Dans une dispute qu'il avait eue avec des camarades, il avait donné, sans le faire exprès, en gesticulant, un coup de couteau à son meilleur ami, ce qui lui en a fait pour dix ans, attendu que son meilleur ami en était mort, ce dont le pauvre Accacia n'a jamais pu se consoler.
Mais les juges avaient pris en considération son innocence, et, comme je vous l'ai dit, quoique son imprudence eût causé la mort d'un homme, ils lui avaient donné un bonnet rouge seulement.

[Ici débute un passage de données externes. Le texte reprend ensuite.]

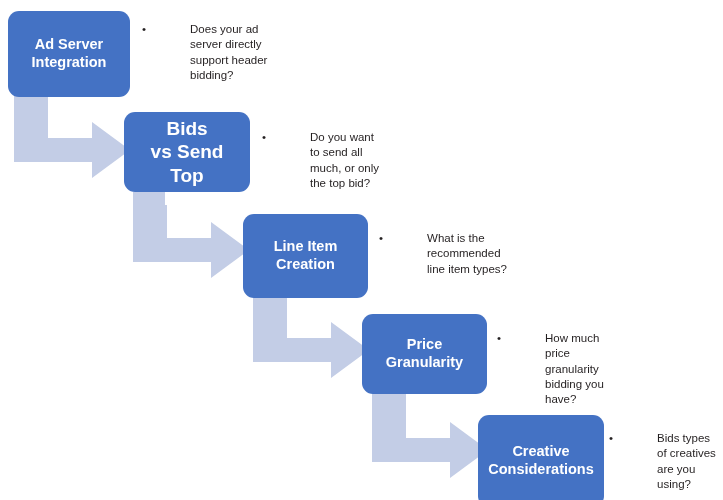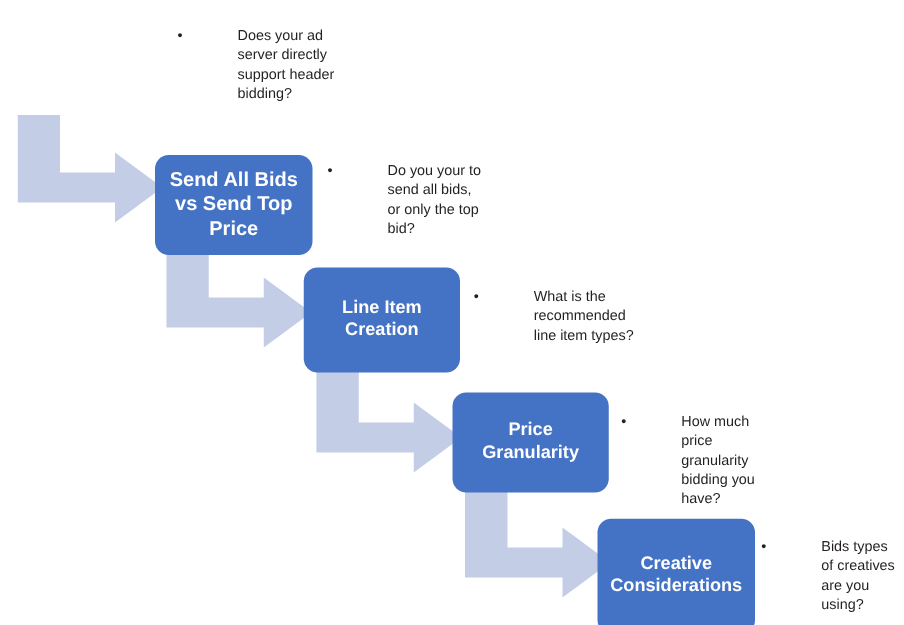--- a/index.html
+++ b/index.html
@@ -88,36 +88,40 @@
       <path d="M0,0 L34,0 L34,46 L78,46 L78,30 L116,58 L78,86 L78,70 L0,70 Z" fill="#C3CDE6"></path>
     </svg>
   </div>
 
   <div class="connector" style="left:372px; top:392px; width:116px; height:86px;">
     <svg width="116" height="86" viewBox="0 0 116 86" xmlns="http://www.w3.org/2000/svg">
       <path d="M0,0 L34,0 L34,46 L78,46 L78,30 L116,58 L78,86 L78,70 L0,70 Z" fill="#C3CDE6"></path>
     </svg>
   </div>
 
+  <div class="node" style="left:8px; top:11px; width:122px; height:86px; font-size:14.5px;">
+    <span class="node-label">Ad Server
+Integration</span>
+  </div>
   <div class="bullet" style="left:142px; top:22px; width:150px;">
     <div class="bullet-row">
       <span class="bullet-dot">•</span>
       <span class="bullet-text">Does your ad server directly support header bidding?</span>
     </div>
   </div>
 
-  <div class="node" style="left:124px; top:124px; width:126px; height:80px; font-size:16px;text-align:center;">
+  <div class="node" style="left:124px; top:112px; width:126px; height:80px; font-size:19px;text-align:center;">
     <span class="node-label">Send All Bids
 vs Send Top
 Price</span>
   </div>
   <div class="bullet" style="left:262px; top:130px; width:124px;">
     <div class="bullet-row">
       <span class="bullet-dot">•</span>
-      <span class="bullet-text">Do you your to send all bids, or only the top bid?</span>
+      <span class="bullet-text">Do you want to send all much, or only the top bid?</span>
     </div>
   </div>
 
   <div class="node" style="left:243px; top:214px; width:125px; height:84px; font-size:14.5px;">
     <span class="node-label">Line Item
 Creation</span>
   </div>
   <div class="bullet" style="left:379px; top:231px; width:128px;">
     <div class="bullet-row">
       <span class="bullet-dot">•</span>

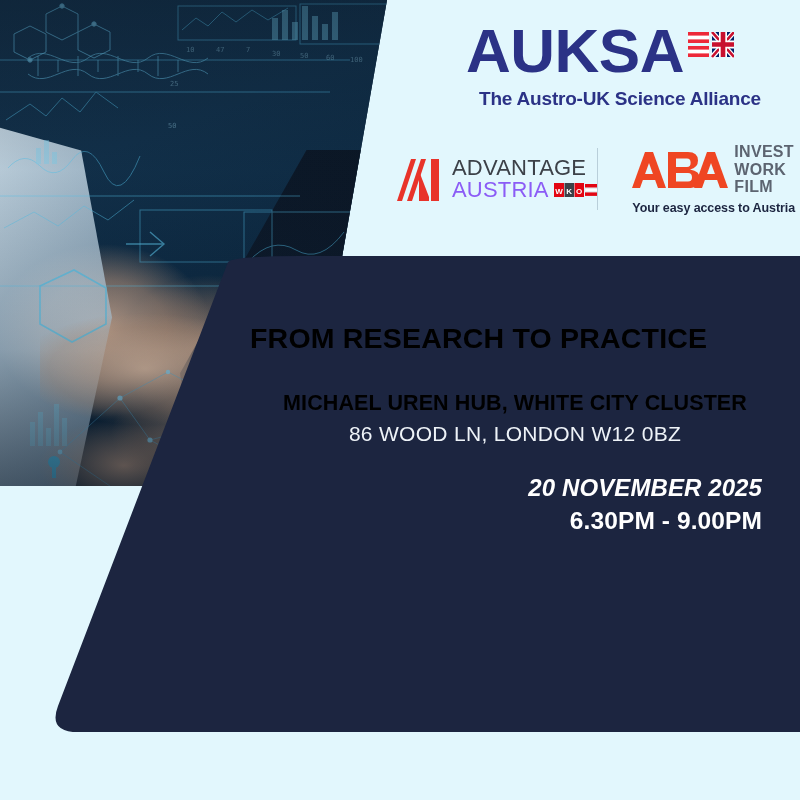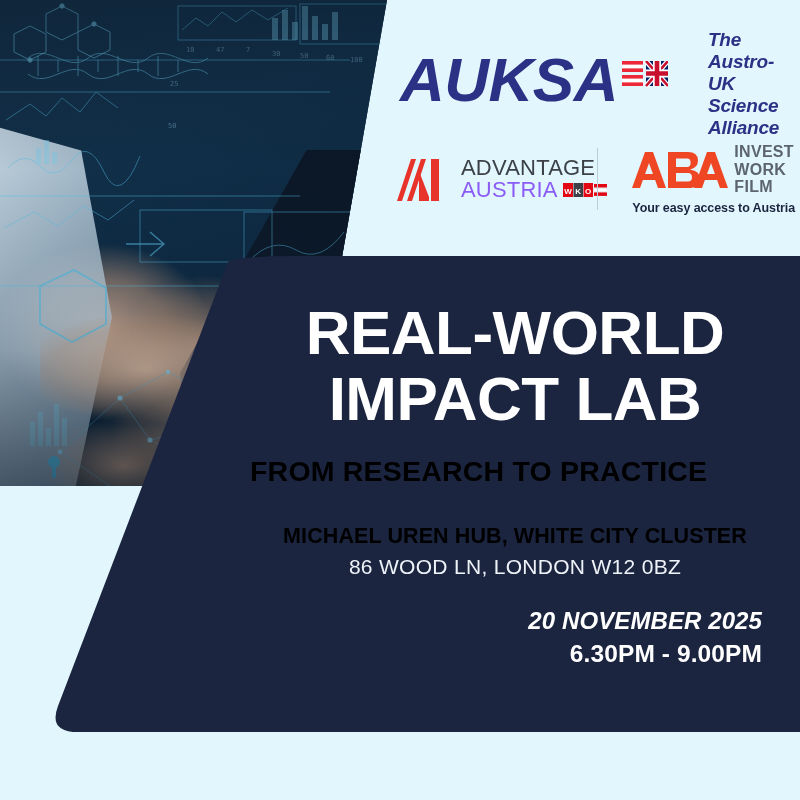--- a/index.html
+++ b/index.html
@@ -72,21 +72,21 @@
     position:absolute; left:0; top:0;
     width:800px; height:800px;
     pointer-events:none;
   }
   .navy-panel svg { display:block; width:800px; height:800px; }
 
   
   .logo-block {
     position:absolute; left:400px; top:22px;
     width:400px;
-    display:flex; flex-direction:row; align-items:center;font-style:italic;
+    display:flex; flex-direction:column; align-items:center;
   }
   .auksa-row {
     display:flex; align-items:flex-start; justify-content:center;
     gap:4px;
   }
   .auksa-word {
     font-size:62px; font-weight:700; letter-spacing:-0.5px;
     color:#2b3286; line-height:.95;
     font-family:"Liberation Sans", sans-serif;
   }
@@ -104,21 +104,21 @@
     position:absolute; left:395px; top:140px;
     width:400px; height:78px;
     display:flex; align-items:center; justify-content:space-between;
   }
   .partner-divider {
     position:absolute; left:597px; top:148px;
     width:1px; height:62px; background:#b9cfda;
   }
 
   
-  .adv { display:flex; align-items:center; gap:20px; }
+  .adv { display:flex; align-items:center; gap:11px; }
   .adv-mark { width:46px; height:44px; flex:none; }
   .adv-mark svg { display:block; width:46px; height:44px; }
   .adv-text { display:flex; flex-direction:column; line-height:1.0; }
   .adv-l1 { font-size:22px; font-weight:400; color:#3c4148; letter-spacing:.2px; }
   .adv-l2row { display:flex; align-items:center; gap:5px; }
   .adv-l2 { font-size:22px; font-weight:400; color:#8b5cf6; letter-spacing:.2px; }
   .wko { width:44px; height:14px; }
   .wko svg { display:block; width:44px; height:14px; }
 
   
@@ -383,24 +383,20 @@
           <span>WORK</span>
           <span>FILM</span>
         </span>
       </span>
       <span class="aba-tag">Your easy access to Austria</span>
     </div>
   </div>
   <div class="partner-divider"></div>
 
   <div class="content">
-    <div class="title">
-      <div>REAL-WORLD</div>
-      <div>IMPACT LAB</div>
-    </div>
     <div class="subtitle">FROM RESEARCH TO PRACTICE</div>
     <div class="venue">
       <div class="venue-line1">MICHAEL UREN HUB, WHITE CITY CLUSTER</div>
       <div class="venue-line2">86 WOOD LN, LONDON W12 0BZ</div>
     </div>
     <div class="datetime">
       <div class="date-line">20 NOVEMBER 2025</div>
       <div class="time-line">6.30PM - 9.00PM</div>
     </div>
   </div>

Quatre ans après votre passage à Toulon, c'est-à-dire en 1838, Accacia nous fit donc un beau matin ses adieux.
Justement, la veille, mon camarade de chaîne avait claqué.
Il résulta de ce double événement de départ et de mort que, Gabriel et moi nous trouvant seuls, on nous accoupla ensemble.
Si vous vous en souvenez, Gabriel n'avait pas l'abord gracieux. La nouvelle que j'allais être rivé à lui ne me fut donc agréable que tout juste, comme on dit.
Cependant je réfléchis que je n'étais pas à Toulon pour y avoir toutes mes aises, et, comme je suis philosophe, j'en pris mon parti.
Le premier jour il ne m'ouvrit pas la bouche, ce qui ne laissa pas de m'ennuyer fort, attendu que je suis causeur de mon naturel: cela m'inquiétait d'autant plus, qu'Accacia m'avait déjà plus d'une fois parlé de l'infirmité qu'il avait d'être accouplé à un muet.
Je pensai que moi qui y suis pour vingt ans, et qui, par conséquent, avais encore dix ans à faire,—mon jugement, jugement bien injuste allez, et que j'aurais bien certainement fait casser si j'avais eu des protections, étant du 24 octobre 1828,—j'allais passer dix années peu recréatives.